Since I had attended my husband’s reunion, not my own, I then made my search more specific. And, you guessed it, there were also numerous posts about attending (or not attending) your spouse’s high school reunion.

Scanning through these articles, I was struck with one big takeaway: DRAMA! The articles about attending your own reunion tended to focus on anxiety, insecurity, apathy and comparing yourself to others.  The articles dealing with spousal attendance invariably centered on boredom (and one spouse fearing they would need to ‘babysit’ the other all evening).

Good thing I hadn’t done this search before attending the reunion.
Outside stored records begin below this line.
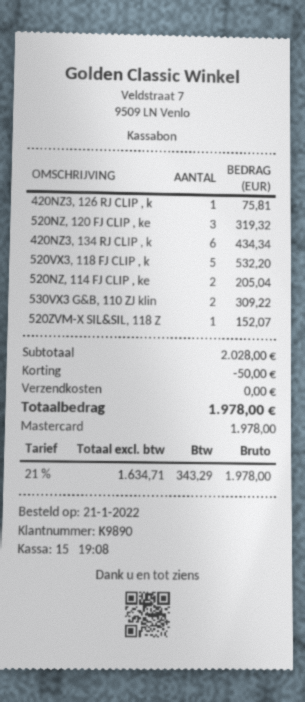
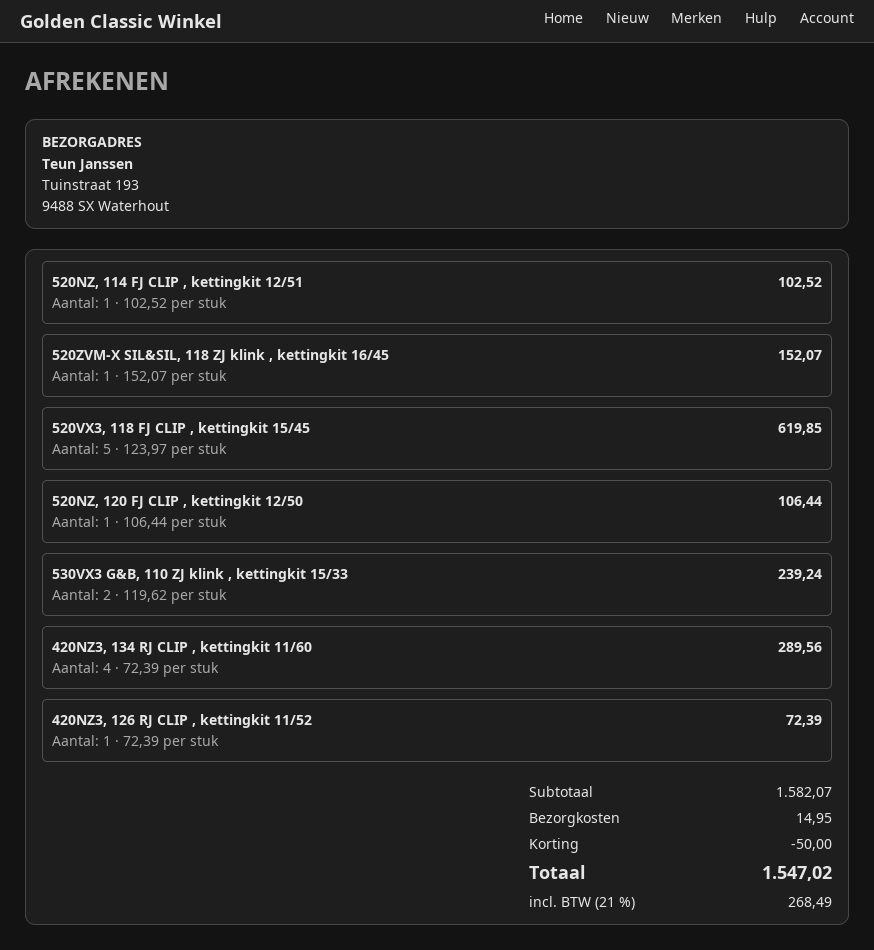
420NZ3, 126 RJ CLIP , k: 1 for 75.81 -> 1 for 72.39
520NZ, 120 FJ CLIP , ke: 3 for 319.32 -> 1 for 106.44
420NZ3, 134 RJ CLIP , k: 6 for 434.34 -> 4 for 289.56
520VX3, 118 FJ CLIP , k: 5 for 532.20 -> 5 for 619.85
520NZ, 114 FJ CLIP , ke: 2 for 205.04 -> 1 for 102.52
530VX3 G&B, 110 ZJ klin: 2 for 309.22 -> 2 for 239.24
subtotal: 2028.00 -> 1582.07
shipping: 0.00 -> 14.95
tax: 21% = 343.29 -> 21% = 268.49
total: 1978.00 -> 1547.02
Subconsciously, the results may have caused me to overthink my attendance and dampen a truly wonderful night.

Respectively, in defense of high school reunions, here are my top twelve reasons for attending yours (or your spouse’s):

Reason #12: Sometimes it’s nice to visit the past (as long as you don’t get stuck there).

Reason #11: You can reconnect with old friends and classmates that were a significant part of your formative years. In 1966 (or 1976 or 1986 for that matter) the World Wide Web and social media were not yet invented, and the first major commercial Internet Service Providers were not yet in existence. Contact with former classmates was much more difficult to maintain.

Reason #10: For those connections that did survive into the age of social media, not everything (and/or everyone) is on Facebook. Seriously! Who knew?

Reason #9: Experience your own, real-life version of “Where Are They Now?” This not only satisfies curiosity but more often than not, makes some classmates more ‘real’ and ‘relatable’ than they seemed in high school (aka the clear-skinned prom queen or star quarterback went on to face life’s up and downs, just like you and me).

Reason #8: Individuals and teams took the initiative, and the time, to make this event happen. If you can attend, why not support their efforts–and pay some good karma forward?

Reason #7: If there is something holding you back (other than timing, distance or plane tickets), there is no better way to let go of those imprisoning teenage voices than to let them know that they no longer define you.

Reason #6: Camera phones (and the like) were not yet invented…so there is much less evidence of awkward times (green one-piece gym strip anyone?) Although I hate to admit it, such pics may have been fun for the spouses to see!

Reason #5: There is no better excuse for forgetting a name–or conveniently forgetting a cringe-worthy antidote–than a 50-year reunion (or being the spouse).

Reason #4: Two words: ‘new shoes’. Why turn down a great excuse to buy yourself a new pair.  And if new shoes aren’t your thing, why miss the chance to mix things up, get out of your yoga pants and have a guilt-free glass of wine (or two, or three…).

Reason #3: Remember how earth-shatteringly important everything seemed in high school? Well some things, especially perspective, often do improve with age. There is nothing like a high school reunion to help us realize this.

Reason #2: If attending your spouse’s reunion, you can play ‘Where’s Waldo?’, or in this case, ‘Where’s Richard?’ with the old photos. Use the clue below to spot Richard in the picture featured above.

Reason #1: As comedian/actress/producer Lucille Ball mused: I’d rather regret the things I have done than the things that I haven’t.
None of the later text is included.